PROVIDED RECORDS below:

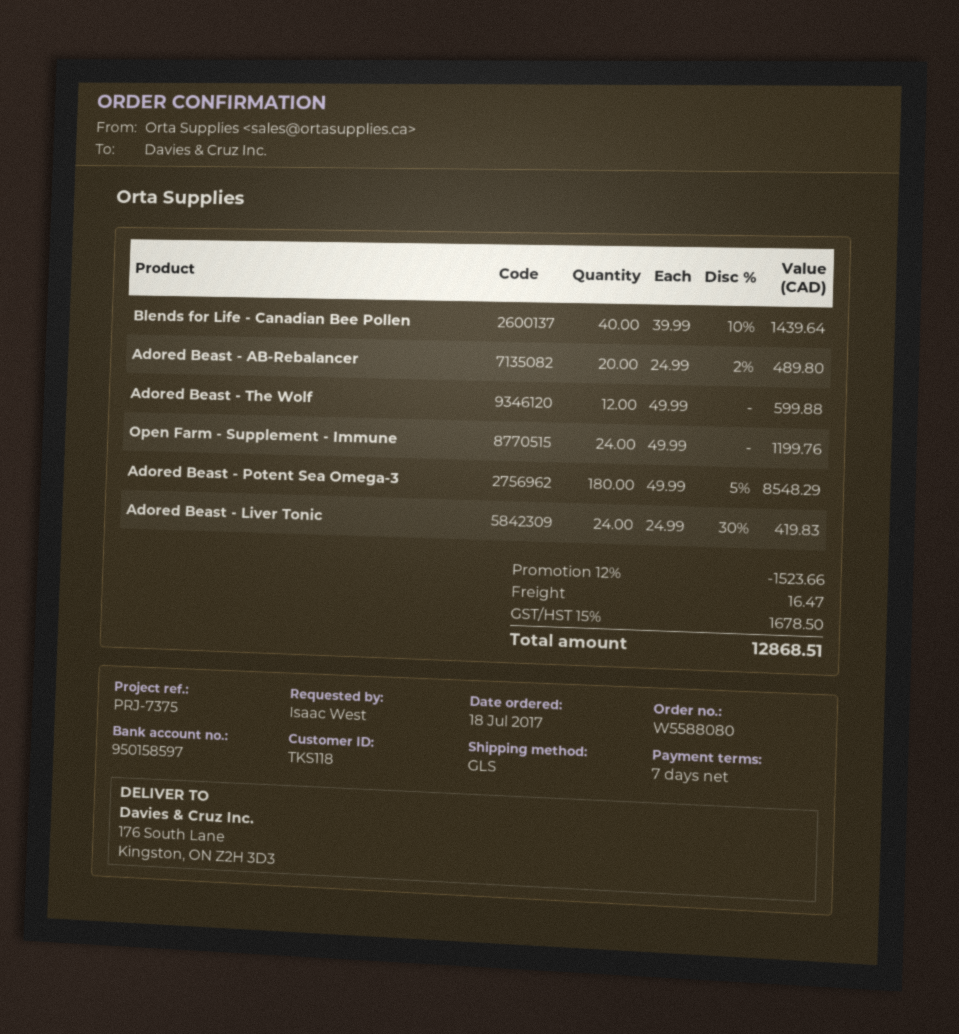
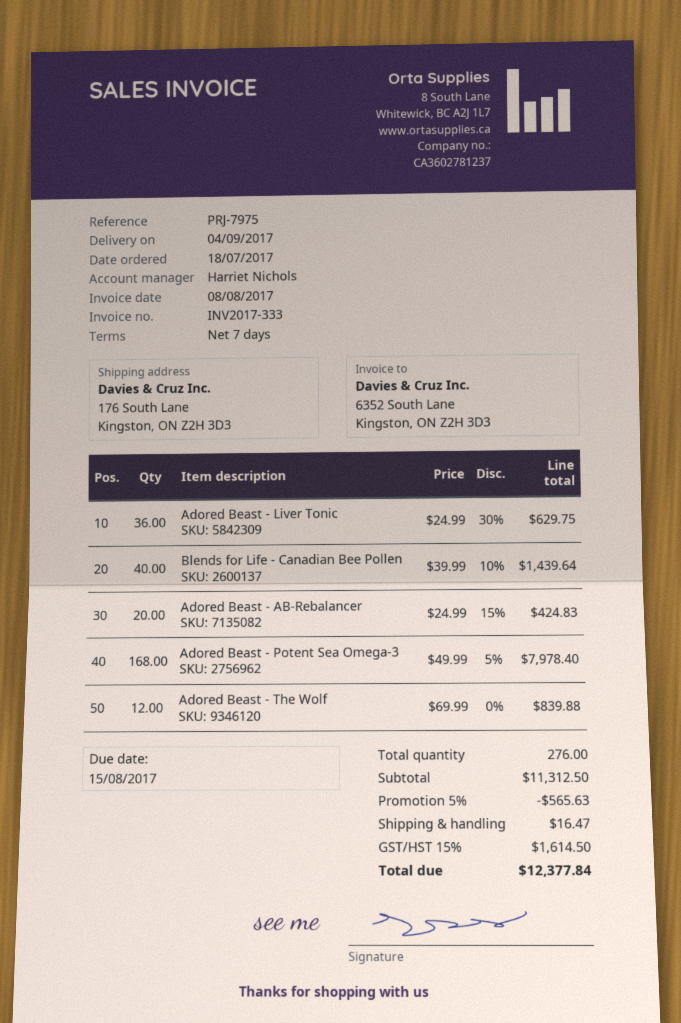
reference: PRJ-7375 -> PRJ-7975
Adored Beast - AB-Rebalancer: 20 x 24.99 - 2% = 489.80 -> 20 x 24.99 - 15% = 424.83
Adored Beast - The Wolf: 12 x 49.99 = 599.88 -> 12 x 69.99 = 839.88
Open Farm - Supplement - Immune: 24 x 49.99 = 1199.76 -> none
Adored Beast - Potent Sea Omega-3: 180 x 49.99 - 5% = 8548.29 -> 168 x 49.99 - 5% = 7978.40
Adored Beast - Liver Tonic: 24 x 24.99 - 30% = 419.83 -> 36 x 24.99 - 30% = 629.75
discount: 12% = 1523.66 -> 5% = 565.63
tax: 15% = 1678.50 -> 15% = 1614.50
total: 12868.51 -> 12377.84

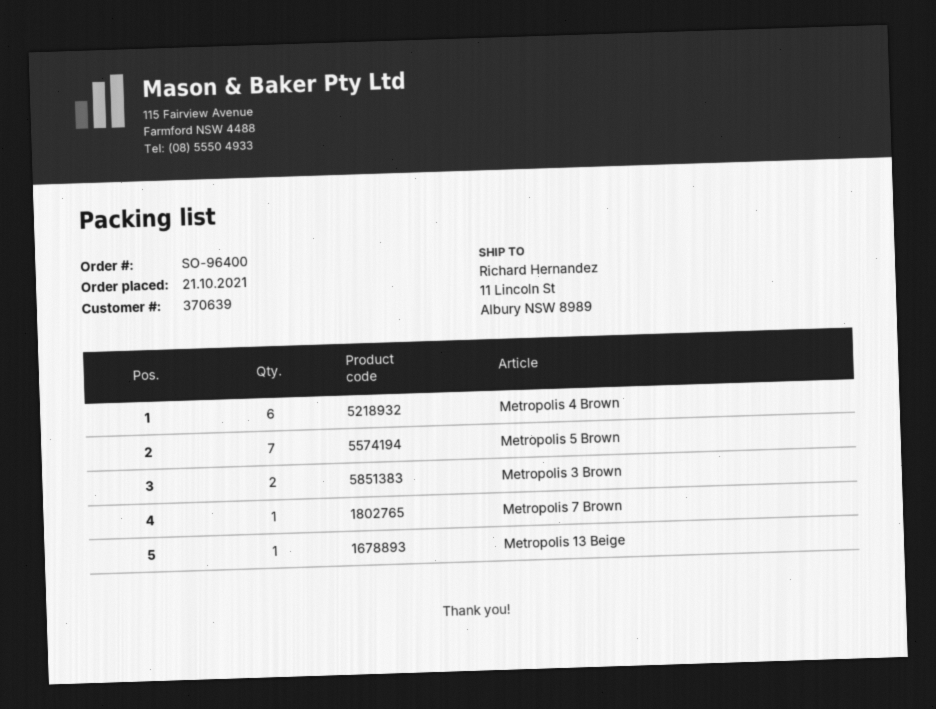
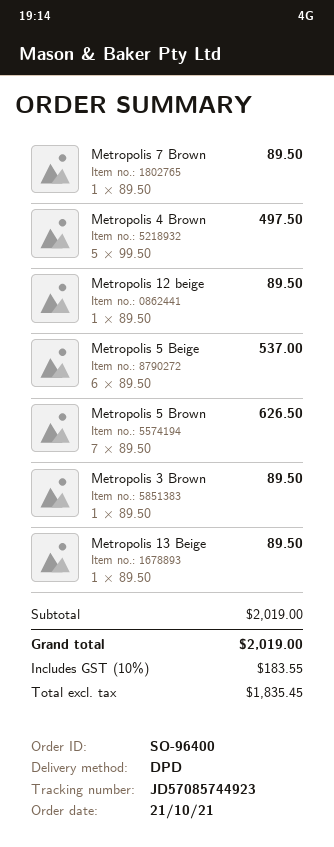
Metropolis 4 Brown: 6 -> 5
Metropolis 3 Brown: 2 -> 1
Metropolis 12 beige: none -> 1
Metropolis 5 Beige: none -> 6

End of PROVIDED RECORDS.

Each of the entries above must be output exactly, with none of the pictures.

reference: PRJ-7375 -> PRJ-7975
Adored Beast - AB-Rebalancer: 20 x 24.99 - 2% = 489.80 -> 20 x 24.99 - 15% = 424.83
Adored Beast - The Wolf: 12 x 49.99 = 599.88 -> 12 x 69.99 = 839.88
Open Farm - Supplement - Immune: 24 x 49.99 = 1199.76 -> none
Adored Beast - Potent Sea Omega-3: 180 x 49.99 - 5% = 8548.29 -> 168 x 49.99 - 5% = 7978.40
Adored Beast - Liver Tonic: 24 x 24.99 - 30% = 419.83 -> 36 x 24.99 - 30% = 629.75
discount: 12% = 1523.66 -> 5% = 565.63
tax: 15% = 1678.50 -> 15% = 1614.50
total: 12868.51 -> 12377.84

Metropolis 4 Brown: 6 -> 5
Metropolis 3 Brown: 2 -> 1
Metropolis 12 beige: none -> 1
Metropolis 5 Beige: none -> 6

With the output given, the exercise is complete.